Likewise, their first encounter with Shadowdart isn't quite as forced and out of nowhere. I'm scrapping the whole females-are-darker-in-color thing; Scyther already has a gender difference that makes perfect sense and that was just a silly added complication and I have no idea what I was smoking when I put it in. Besides that everybody teasing Shadowdart because he looks like a
girl is just horribly grade-school-esque and headdesk-worthy and doesn't fit in with the Scyther's otherwise quite sexism-free society. Scyther now officially don't give a damn about gender except when it comes to who they want to do the deed with.
So, uh. Another preview-scene. It references a new bit, where Stormblade briefly exchanges words with Razor at Shadowdart's acceptance ritual. Razor also makes a big deal of "sky Pokémon"; that's because the explanation of the clouds now includes a bit about how the sky is something analogous to the ground, with its own Pokémon that live in the sky (as opposed to ground Pokémon that can fly; according to the logic of the mythology, gravity is the force that pulls you to the plane where you belong, and hypothetically, a cloud "flying" towards the ground would "fall" upwards). Thus the assumption that "sky Pokémon" are a special class of Pokémon that can operate by different rules than "ground Pokémon".
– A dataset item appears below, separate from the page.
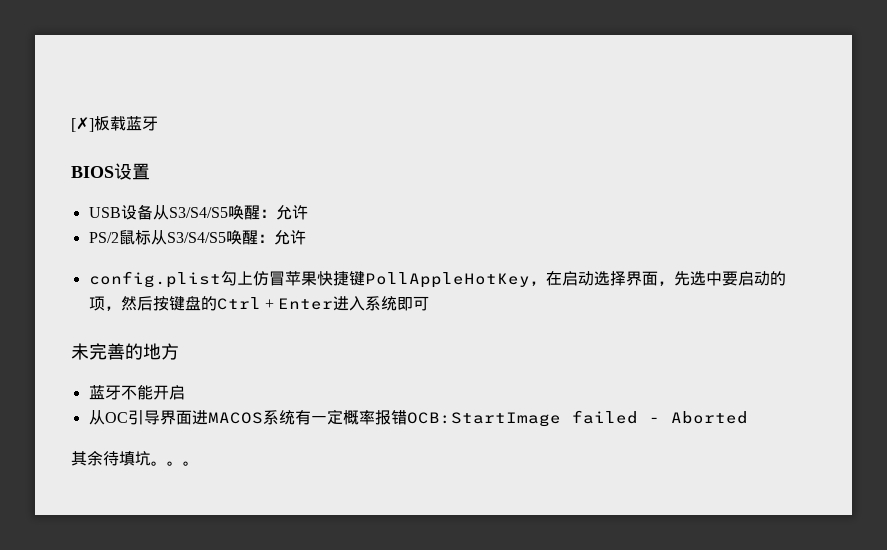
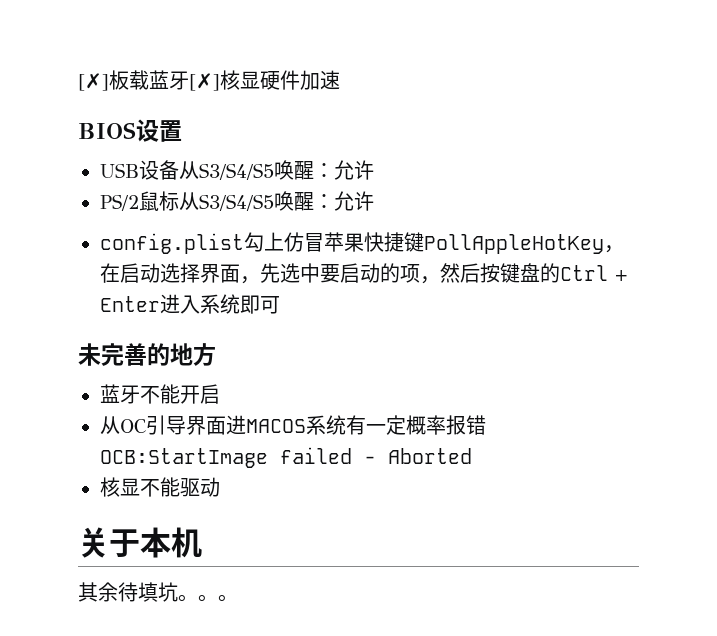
- [✗]板载蓝牙
+ [✗]板载蓝牙[✗]核显硬件加速
+ 核显不能驱动
+ 关于本机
“Why do you think it really rains?” said a sudden voice, and he whirled around to see a two-year-old Descith approaching him from the other side of the tree. It took him a moment to recognize him as the same one who had talked to him at the acceptance ritual the previous night.
“What?” he asked, a little annoyed that this weirdo was talking to him uninvited again.
“I mean, I know they talk about the clouds’ blood and stuff…” The older Descith stared up into the air. “But that seems weird to me.”
The younger looked uncomprehendingly at him. “Why?”
“Because,” the other said, pausing a moment, “because Pokémon have faces, and the clouds and the sun and the moon and the stars don’t. And they move so slowly, and they’re so weirdly shaped. And if the moon were really a Pokémon, he would know the sun is going to rise in the east and ambush her there.”
The younger Descith considered it. “They’re sky Pokémon,” he finally said. “That’s just what sky Pokémon are like.”
“But…” The older sat down near him, thinking. “But how do we know what the sky Pokémon are like? We can’t fly that high.”
The younger shrugged. “It’s what all the Scyther say, so it has to be true.”
“But how do they know?”
He shifted in irritation. “Why are you thinking about this? It doesn’t matter. You’re two. You shouldn’t be wasting your time thinking about stuff that doesn’t matter.”
The other was silent for a while. He looked out over the swarm, at the duels going on and some lucky Scyther sharing a Ponyta with two Descith. “I saw a flock of Pidgey fly through a cloud once,” he said at last. “It didn’t react or attack them. It was like it wasn’t even solid.”
“It’s a sky Pokémon,” the younger Descith repeated, annoyed. “Why do you care?”
The older one sighed, like he had had this conversation dozens of times before, and looked back over the swarm. As the younger was hoping he would give up and go away, he suddenly turned back towards him and said, “Hey, want a duel?”